Panoramica di Anteprima dashboard

Supportato in:

Puoi utilizzare la funzionalità Anteprime dashboard di Google Security Operations per creare visualizzazioni su diverse origini dati. È composto da diversi grafici, che vengono compilati utilizzando YARA-L 2.0.

Prima di iniziare

Assicurati che nell'istanza Google SecOps siano abilitati i seguenti elementi:

Autorizzazioni IAM richieste per le dashboard di anteprima

Autorizzazioni IAM Finalità
chronicle.nativeDashboards.create Per creare una nuova dashboard di anteprima.
chronicle.nativeDashboards.delete Per eliminare una dashboard di anteprima.
chronicle.nativeDashboards.duplicate Per creare una copia di una dashboard di anteprima.
chronicle.nativeDashboards.get Per visualizzare una dashboard di anteprima.
chronicle.nativeDashboards.list Per visualizzare l'elenco di tutte le dashboard di anteprima.
chronicle.nativeDashboards.update Per aggiungere e modificare i grafici, aggiornare i filtri e modificare l'accesso alla dashboard.

YARA-L 2.0 presenta le seguenti proprietà uniche quando viene utilizzato nelle dashboard di anteprima

  • Nelle dashboard sono disponibili altre origini dati, come il grafo delle entità, le metriche di importazione, i set di regole e i rilevamenti. Alcune di queste origini dati non sono ancora disponibili nelle regole YARA-L e nella ricerca UDM.

  • Consulta le funzioni YARA-L 2.0 per le dashboard di anteprima di Google Security Operations e le funzioni di aggregazione che includono misure statistiche.

  • La query in YARA-L 2.0 deve contenere una sezione match o outcome o entrambe.

  • La sezione events di una regola YARA-L è implicita e non deve essere dichiarata nelle query.

  • La sezione condition di una regola YARA-L non è disponibile per le dashboard.

Origini dati supportate dalle dashboard di anteprima

Le seguenti origini dati sono disponibili nelle dashboard di anteprima con il seguente prefisso YARA-L.

Origine dati Intervallo di tempo della query Prefisso YARA-L Schema
Eventi 90 giorni nessun prefisso Campi
Grafico delle entità 365 giorni grafico Campi
Metriche di importazione 365 giorni ingestion Campi
Set di regole 365 giorni ruleset Campi
Rilevamenti 365 giorni Rilevamento Campi
IOC 365 giorni ioc Campi

Impatto del RBAC dei dati per le dashboard di anteprima

Controllo dell'accesso basato su ruoli per i dati (RBAC dei dati) è un modello di sicurezza che utilizza i ruoli individuali degli utenti per limitare l'accesso degli utenti ai dati all'interno di un'organizzazione. Con il modello RBAC dei dati, gli amministratori possono definire ambiti e assegnarli agli utenti per contribuire a garantire che possano accedere solo ai dati necessari per le loro funzioni lavorative. Tutte le query eseguite nelle dashboard di anteprima sono supportate dal RBAC dei dati. Per ulteriori informazioni su controlli di accesso e ambiti, consulta Controlli di accesso e ambiti in RBAC dei dati.

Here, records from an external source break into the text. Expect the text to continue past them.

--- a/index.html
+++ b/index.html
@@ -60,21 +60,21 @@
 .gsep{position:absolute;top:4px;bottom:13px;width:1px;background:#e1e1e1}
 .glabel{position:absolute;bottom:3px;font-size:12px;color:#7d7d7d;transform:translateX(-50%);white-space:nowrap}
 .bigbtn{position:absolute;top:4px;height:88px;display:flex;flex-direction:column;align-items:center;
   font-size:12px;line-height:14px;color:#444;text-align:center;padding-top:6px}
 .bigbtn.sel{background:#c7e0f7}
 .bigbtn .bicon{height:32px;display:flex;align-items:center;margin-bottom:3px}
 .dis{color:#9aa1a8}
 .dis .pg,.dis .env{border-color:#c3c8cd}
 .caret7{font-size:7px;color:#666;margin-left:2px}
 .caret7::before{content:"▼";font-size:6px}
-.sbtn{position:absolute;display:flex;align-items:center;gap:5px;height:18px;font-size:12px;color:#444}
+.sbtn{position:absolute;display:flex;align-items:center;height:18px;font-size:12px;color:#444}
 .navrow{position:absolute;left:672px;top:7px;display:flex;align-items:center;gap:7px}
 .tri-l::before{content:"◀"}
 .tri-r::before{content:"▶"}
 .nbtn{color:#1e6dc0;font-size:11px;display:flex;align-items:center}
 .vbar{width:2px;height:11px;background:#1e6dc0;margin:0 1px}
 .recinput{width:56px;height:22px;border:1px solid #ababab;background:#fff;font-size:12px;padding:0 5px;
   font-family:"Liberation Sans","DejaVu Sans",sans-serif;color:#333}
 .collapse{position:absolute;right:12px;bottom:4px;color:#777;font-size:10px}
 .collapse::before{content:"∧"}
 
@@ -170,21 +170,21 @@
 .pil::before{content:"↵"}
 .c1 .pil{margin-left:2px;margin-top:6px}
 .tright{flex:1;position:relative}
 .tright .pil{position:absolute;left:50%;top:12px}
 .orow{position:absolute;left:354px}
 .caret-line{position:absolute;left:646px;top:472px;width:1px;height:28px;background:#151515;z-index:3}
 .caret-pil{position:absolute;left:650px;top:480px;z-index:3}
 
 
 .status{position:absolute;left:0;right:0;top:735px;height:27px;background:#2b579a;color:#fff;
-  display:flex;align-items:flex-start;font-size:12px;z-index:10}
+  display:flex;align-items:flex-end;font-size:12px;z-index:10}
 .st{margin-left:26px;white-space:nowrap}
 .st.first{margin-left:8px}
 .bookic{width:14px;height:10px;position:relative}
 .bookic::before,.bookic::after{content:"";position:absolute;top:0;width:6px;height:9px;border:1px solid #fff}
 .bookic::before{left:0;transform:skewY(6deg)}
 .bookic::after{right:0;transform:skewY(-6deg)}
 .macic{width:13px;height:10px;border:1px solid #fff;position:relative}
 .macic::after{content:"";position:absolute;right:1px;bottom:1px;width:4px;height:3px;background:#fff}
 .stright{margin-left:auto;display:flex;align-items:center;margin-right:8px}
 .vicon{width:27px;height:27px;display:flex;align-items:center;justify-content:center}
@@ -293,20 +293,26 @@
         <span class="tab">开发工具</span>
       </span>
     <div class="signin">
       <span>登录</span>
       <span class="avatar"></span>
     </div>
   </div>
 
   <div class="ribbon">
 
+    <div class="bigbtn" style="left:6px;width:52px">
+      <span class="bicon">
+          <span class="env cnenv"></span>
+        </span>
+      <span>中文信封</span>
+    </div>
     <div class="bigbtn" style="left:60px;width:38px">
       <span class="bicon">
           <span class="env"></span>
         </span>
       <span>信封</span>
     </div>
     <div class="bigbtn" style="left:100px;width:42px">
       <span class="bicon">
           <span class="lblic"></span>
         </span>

Eventi, grafo delle entità e corrispondenze IOC

I dati restituiti da queste origini sono in linea con gli ambiti di accesso ai dati dell'utente. Gli utenti vedono solo i risultati dei dati all'interno degli ambiti assegnati. Se un utente ha più ambiti, le query vengono eseguite sui dati combinati di tutti gli ambiti autorizzati. I dati al di fuori degli ambiti accessibili all'utente non vengono visualizzati nei risultati di ricerca.

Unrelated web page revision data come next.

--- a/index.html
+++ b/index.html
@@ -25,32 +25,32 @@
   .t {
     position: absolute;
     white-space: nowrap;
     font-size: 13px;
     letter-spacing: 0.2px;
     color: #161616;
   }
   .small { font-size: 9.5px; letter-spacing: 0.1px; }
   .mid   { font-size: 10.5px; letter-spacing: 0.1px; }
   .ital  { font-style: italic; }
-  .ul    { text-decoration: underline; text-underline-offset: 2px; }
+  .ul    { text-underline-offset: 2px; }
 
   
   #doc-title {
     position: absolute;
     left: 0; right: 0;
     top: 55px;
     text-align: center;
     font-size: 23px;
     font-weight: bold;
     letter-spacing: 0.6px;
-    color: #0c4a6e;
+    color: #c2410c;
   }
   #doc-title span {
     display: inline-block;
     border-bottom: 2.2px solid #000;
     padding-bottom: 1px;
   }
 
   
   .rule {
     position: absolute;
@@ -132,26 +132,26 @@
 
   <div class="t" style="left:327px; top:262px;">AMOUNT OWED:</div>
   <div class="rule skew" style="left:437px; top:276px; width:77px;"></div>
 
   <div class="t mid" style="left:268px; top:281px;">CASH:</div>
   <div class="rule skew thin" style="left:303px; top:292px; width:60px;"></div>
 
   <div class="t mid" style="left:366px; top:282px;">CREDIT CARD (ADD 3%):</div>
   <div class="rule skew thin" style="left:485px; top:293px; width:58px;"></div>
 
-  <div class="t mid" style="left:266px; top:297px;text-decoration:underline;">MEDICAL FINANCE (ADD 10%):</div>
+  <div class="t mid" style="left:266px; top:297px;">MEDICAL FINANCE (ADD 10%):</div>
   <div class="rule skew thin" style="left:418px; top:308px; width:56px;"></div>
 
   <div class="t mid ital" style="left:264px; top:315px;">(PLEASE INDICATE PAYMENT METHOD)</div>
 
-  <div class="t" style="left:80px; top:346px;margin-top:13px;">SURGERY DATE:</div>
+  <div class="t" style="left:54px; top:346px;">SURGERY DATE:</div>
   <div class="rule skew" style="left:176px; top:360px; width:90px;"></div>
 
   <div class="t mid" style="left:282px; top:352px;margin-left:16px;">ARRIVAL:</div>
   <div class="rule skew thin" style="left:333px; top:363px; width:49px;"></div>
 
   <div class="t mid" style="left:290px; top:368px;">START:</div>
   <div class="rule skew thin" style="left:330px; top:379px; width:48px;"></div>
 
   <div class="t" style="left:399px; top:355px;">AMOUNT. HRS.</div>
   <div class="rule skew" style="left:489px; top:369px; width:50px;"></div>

Rilevamento e set di regole con rilevamenti

I rilevamenti vengono generati quando i dati di sicurezza in entrata corrispondono ai criteri definiti in una regola. Gli utenti possono vedere solo i rilevamenti che provengono dalle regole associate ai loro ambiti assegnati.

Metriche di importazione

I componenti di importazione sono servizi o pipeline che importano i log nella piattaforma dai feed di log di origine. Ogni componente di importazione raccoglie un insieme diverso di campi di log nel proprio schema delle metriche di importazione. Queste metriche sono visibili solo agli utenti a livello globale.